As a health worker in the chaotic, impoverished slums of Kinshasa, life is hard enough. For Victor, a vaccinator in the rural outskirts of DRC’s capital city, the lack of a working fridge made it even harder. Without coolers he couldn’t store or transport vaccines that need to be kept chilled, to children in need.
“We were only doing two or three vaccination sessions per month. We had to take the cooler back and forth to pick up the vaccines – a distance of four kilometres between here and the central office.
The only mode of transport, the motorbike, cost CF2000 (US $ 1.25) for each journey. That cost us a lot.”
In the DRC, this used to be the norm. In 2016, just 16% of health centres in the country had a working refrigerator. Those fridges in action tended to be antiquated versions fuelled by petrol - which were prone to fires, fluctuating temperatures or breaking down. This could be fatal to the vaccines they stored: vaccines are biological products that can lose their effectiveness if not consistently kept within a narrow temperature range. This is usually done by ‘cold-chain’ equipment such as fridges and cool boxes that keep vaccines chilled.
Petrol-powered fridges presented another major problem – they required large volumes of fuel to be transported to health centres, located across a country the size of Western Europe, that lacks good roads and is covered by forest.
“The distances here are too large to supply some areas with vaccines,” said Didier Maundé, Head of Logistics for the country’s Expanded Programme of Immunisation (EPI).
“Sometimes fuel was nowhere to be found either, or was too expensive. The cold chain was at risk, and it was having a negative impact on vaccination.”

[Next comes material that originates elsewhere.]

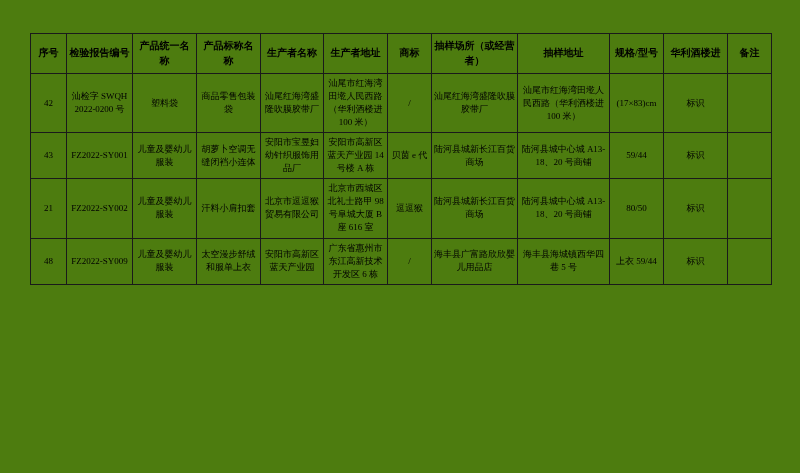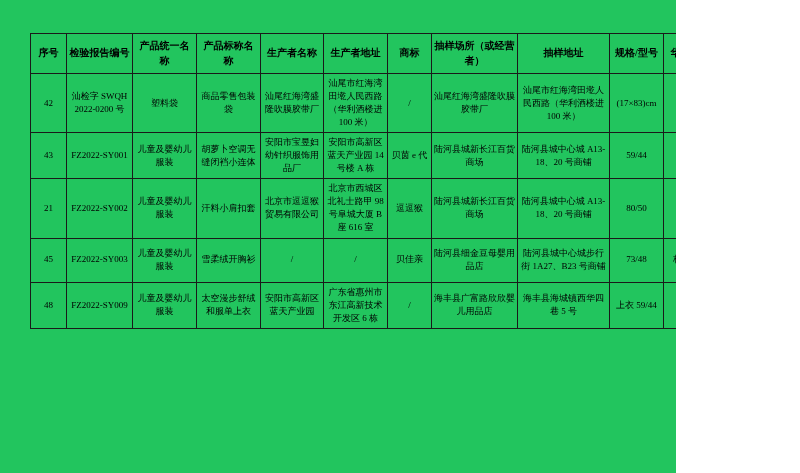"序号" .page { background: #22c55e -> #4d7c0f; width: 676px -> 800px }
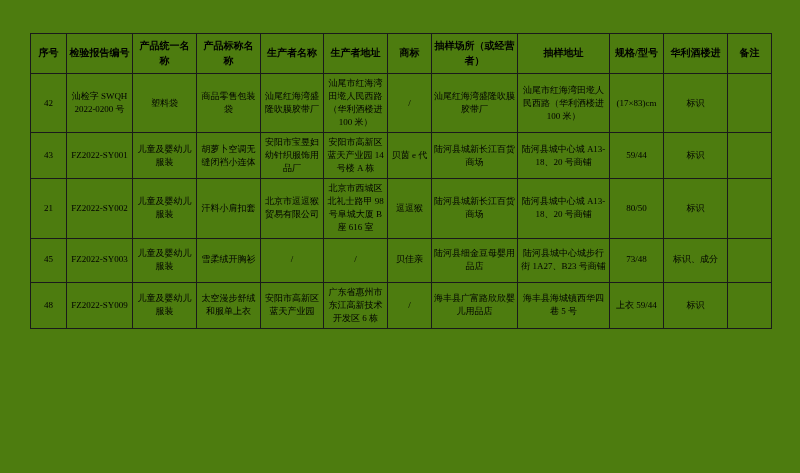"45" tr { html: <tr> <td>45</td> <td>FZ2022-SY003</td> <td>儿童及婴幼儿服装</td> <td>雪柔绒开胸衫</td> <td>/</td> <td>/</td> <td>贝佳亲</td> <td>陆河县细金豆母婴用品店</td> <td>陆河县城中心城步行街 1A27、B23 号商铺</td> <td>73/48</td> <td>标识、成分</td> <td></td> </tr> -> none }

This negative impact has contributed to a bleak outlook for the nation’s children. Despite some recent progress, every year nearly two million children still miss out on a full course of vaccines, contributing to one of the highest child mortality rates in the world: almost one in ten Congolese children don’t live to see their fifth birthday.
In October 2018, the Ministry of Health, working closely with Gavi and other Alliance partners, launched a plan to boost the proportion of children getting a full course of vaccines by 15 percentage points by June 2020, meaning 220,000 additional children will be fully immunised.
A key part of this plan is to boost the proportion of health facilities with working cold chain equipment, from 16% in 2016 to 80% by the end of next year. It’s a bold target, but with help from Gavi’s Cold Chain Equipment Optimisation Programme (CCEOP) there has already been remarkable progress.
In the past two years, over 4,500 new fridges have been delivered to the country, with another 1,300 to arrive next year. Each will be a state of the art Solar Direct Drive refrigerator, powered by renewable solar energy. The majority of the funding has been provided by Gavi, with the World Bank, UNICEF, European Union and Congolese Government providing additional funds.
“The impact is visible,” Didier continued. “More and more vaccines are available in the field. The cold chain is now reliable, and long distances are less of a problem, since vaccines are available in more areas. Maintenance is now easier than with petrol-powered refrigerators. Temperature is also constant now. We even think that fairly soon we won’t have any more problems with petrol catching fire. Solar panels simply mean fires can be avoided.”
Victor received his solar fridge four months ago. “This has reduced the cost for us and increased the number of sessions. I think we are at ten sessions per month now. We are very happy to have this.”
Kinkole Vaccine Hub
Another quiet revolution is taking place in DRC, that may benefit the country’s wider healthcare system.
The introduction of solar-powered fridges is helping to safely store vaccines in health care centres, from which they can be administered to people. But the country has also just opened a huge storage hub capable of storing millions of newly manufactured vaccines, and other medical supplies, before they are distributed to health centres.
In October 2018, the largest vaccine storage hub in Central Africa opened in Kinkole, just outside central Kinshasa. With a total area of over 5,000m2, the new state of the art facility has enough cold room space to safely store more than 200 million vaccine doses. It comes with transportation, including 150 canoes and boats powered by outboard motors, to help deliver them around the country and it will soon be joined by two major regional hubs. Combined, these will greatly reduce the need to distribute vaccines by air. For a nation that currently uses aeroplanes to deliver 80% of its vaccines to the provinces, this is expected to deliver massive long-term savings.
The hub, which was entirely funded by Gavi with technical support from UNICEF, will not just have an impact on the country’s immunisation programme. With 12,000m3 of dry storage space, the hub will also act as a national storage facility for drugs, consumables and medical devices from the National Pharmacy as well as other donors, giving a boost not just to the national immunisation programme, but the country’s primary healthcare system as a whole.